「ゼロカーボンパーク」でシンポ 環境配慮と観光地づくり 支笏湖

「ゼロカーボンパーク」でシンポ
環境配慮と観光地づくり 支笏湖
ゼロカーボンパークの可能性について意見を交わしたシンポジウム

 国立公園の脱炭素化に向け環境省が取り組む「ゼロカーボンパーク」のシンポジウムが11月28日、千歳市内の支笏湖ビジターセンターで開かれた。今年3月にゼロカーボンパークに登録された支笏洞爺国立公園内の支笏湖地区、阿寒摩周国立公園内の阿寒湖温泉の関係者ら4人がパネリストになり、環境への配慮と持続可能な観光地づくりについて意見を交わした。

 支笏湖畔で活動する民間組織の国立公園支笏湖運営協議会と地元住民でつくる支笏湖自治振興会が主催。ゼロカーボンパークへの理解促進を狙った初の試みで、環境省北海道地方環境事務所なども共催した。

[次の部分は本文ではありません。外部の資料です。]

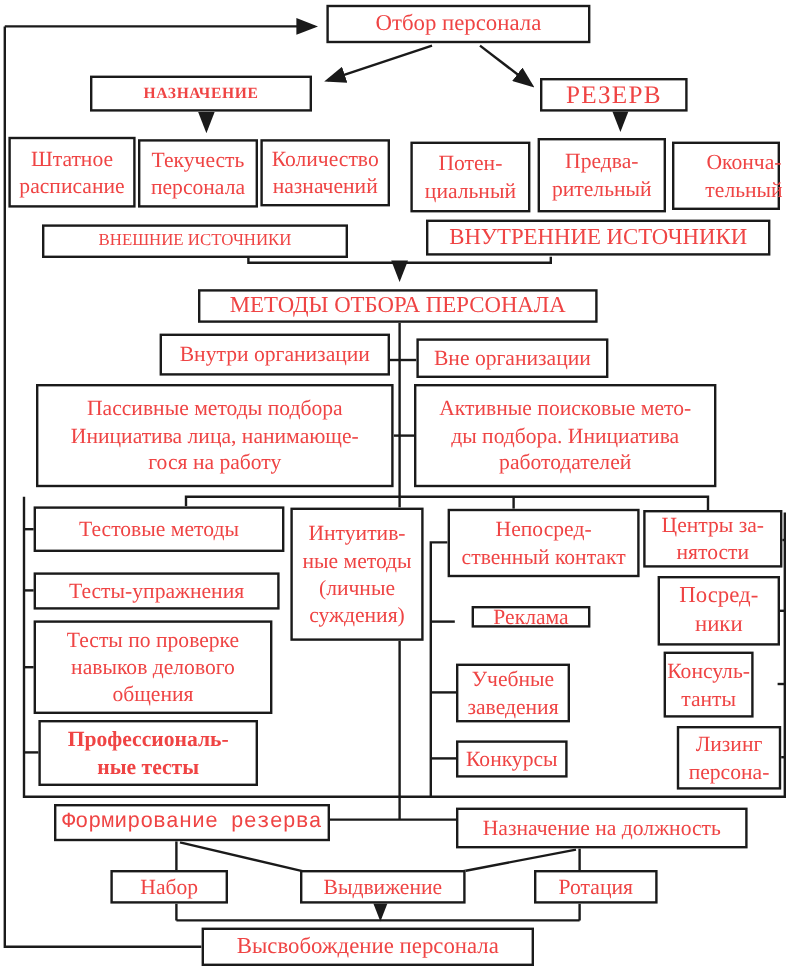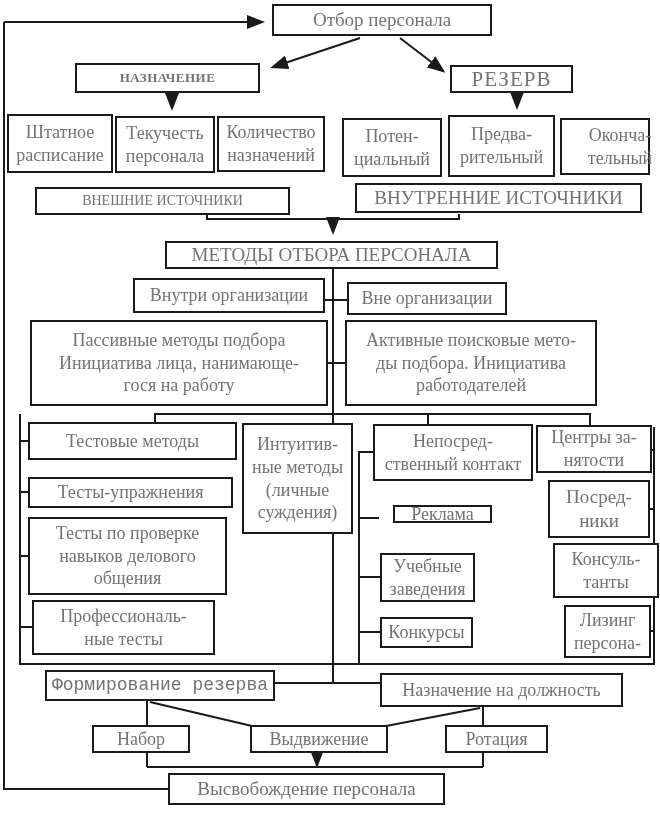--- a/index.html
+++ b/index.html
@@ -1,18 +1,18 @@
 <!DOCTYPE html>
 <html><head>
 <meta charset="utf-8">
 <style>
   html,body{margin:0;padding:0;background:#ffffff;}
   .canvas{
     position:relative;width:660px;height:814px;background:#ffffff;overflow:hidden;
-    font-family:"Liberation Serif","DejaVu Serif",serif;color:#737373;
+    font-family:"Liberation Serif","DejaVu Serif",serif;color:#ef4444;
   }
   .wires{position:absolute;left:0;top:0;width:660px;height:814px;}
   .node{
     position:absolute;box-sizing:border-box;border:2px solid #1a1a1a;background:#ffffff;
     display:flex;align-items:center;justify-content:center;text-align:center;
     white-space:pre-line;line-height:1.26;font-size:18px;padding:1px 2px;z-index:2;
   }
   .bold{font-weight:bold;letter-spacing:.5px;}
 
   #n-otbor{left:272px;top:4px;width:220px;height:32px;font-size:19px;}
@@ -27,29 +27,29 @@
   #n-vneshnie{left:35px;top:187px;width:255px;height:28px;font-size:14px;}
   #n-vnutrennie{left:355px;top:183px;width:287px;height:30px;font-size:19px;}
   #n-metody{left:165px;top:241px;width:333px;height:28px;font-size:19px;}
   #n-vnutri{left:133px;top:278px;width:192px;height:35px;}
   #n-vne{left:347px;top:282px;width:160px;height:33px;}
   #n-passiv{left:30px;top:320px;width:298px;height:86px;}
   #n-aktiv{left:345px;top:320px;width:252px;height:86px;}
   #n-testovye{left:28px;top:422px;width:209px;height:38px;}
   #n-testy-upr{left:28px;top:477px;width:205px;height:31px;}
   #n-testy-prov{left:28px;top:517px;width:199px;height:78px;}
-  #n-prof{left:32px;top:600px;width:183px;height:55px;}
+  #n-prof{left:32px;top:600px;width:183px;height:55px;font-weight:bold;}
   #n-intuit{left:242px;top:423px;width:111px;height:111px;}
   #n-neposred{left:373px;top:424px;width:160px;height:57px;}
   #n-reklama{left:378px;top:505px;width:99px;height:18px;margin-left:15px;}
   #n-uchebnye{left:380px;top:553px;width:95px;height:49px;}
   #n-konkursy{left:380px;top:617px;width:93px;height:31px;}
   #n-centry{left:536px;top:425px;width:116px;height:48px;}
   #n-posred{left:548px;top:480px;width:102px;height:58px;font-size:19px;}
-  #n-konsult{left:553px;top:543px;width:106px;height:55px;}
+  #n-konsult{left:553px;top:543px;width:75px;height:55px;}
   #n-lizing{left:564px;top:605px;width:87px;height:53px;}
   #n-formirovanie{left:45px;top:670px;width:230px;height:31px;font-family:Liberation Mono, monospace;}
   #n-naznach-dolzh{left:380px;top:673px;width:243px;height:34px;}
   #n-nabor{left:92px;top:725px;width:98px;height:28px;}
   #n-vydvizhenie{left:250px;top:725px;width:138px;height:28px;}
   #n-rotacia{left:445px;top:725px;width:103px;height:28px;}
   #n-vysvobozhdenie{left:168px;top:773px;width:277px;height:32px;font-size:19px;}
 </style>
 </head>
 <body>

 パネルディスカッションで同協議会の山田勝晴会長は、自然を生かしたアクティビティー観光と連携する計画を明らかにし、「地域のストーリーを明確にし、付加価値を高めたい」と千歳市の応援も求めた。釧路市阿寒町行政センターの森昌弘市民課長はトレイル(自然の中の歩くための道)の可能性に注目し、「ゼロカーボンの移動手段による観光で、阿寒湖と支笏湖が連携できないか」と提案した。

 王子製紙事業部グループマネージャーの伊藤隆雄さんは、同社の水力発電で支笏湖地区の大半の電力をカバーしていることに触れ、「(ゼロカーボンの)先進的な地域で、今後も地域の皆さんと協力していきたい」と述べた。

 環境省支笏洞爺国立公園管理事務所の千田智基所長は「支笏湖の事業者は環境への意識が高く、すでに顔の見える関係になっている。だからこそ、できることがあると思っている」と期待を込めた。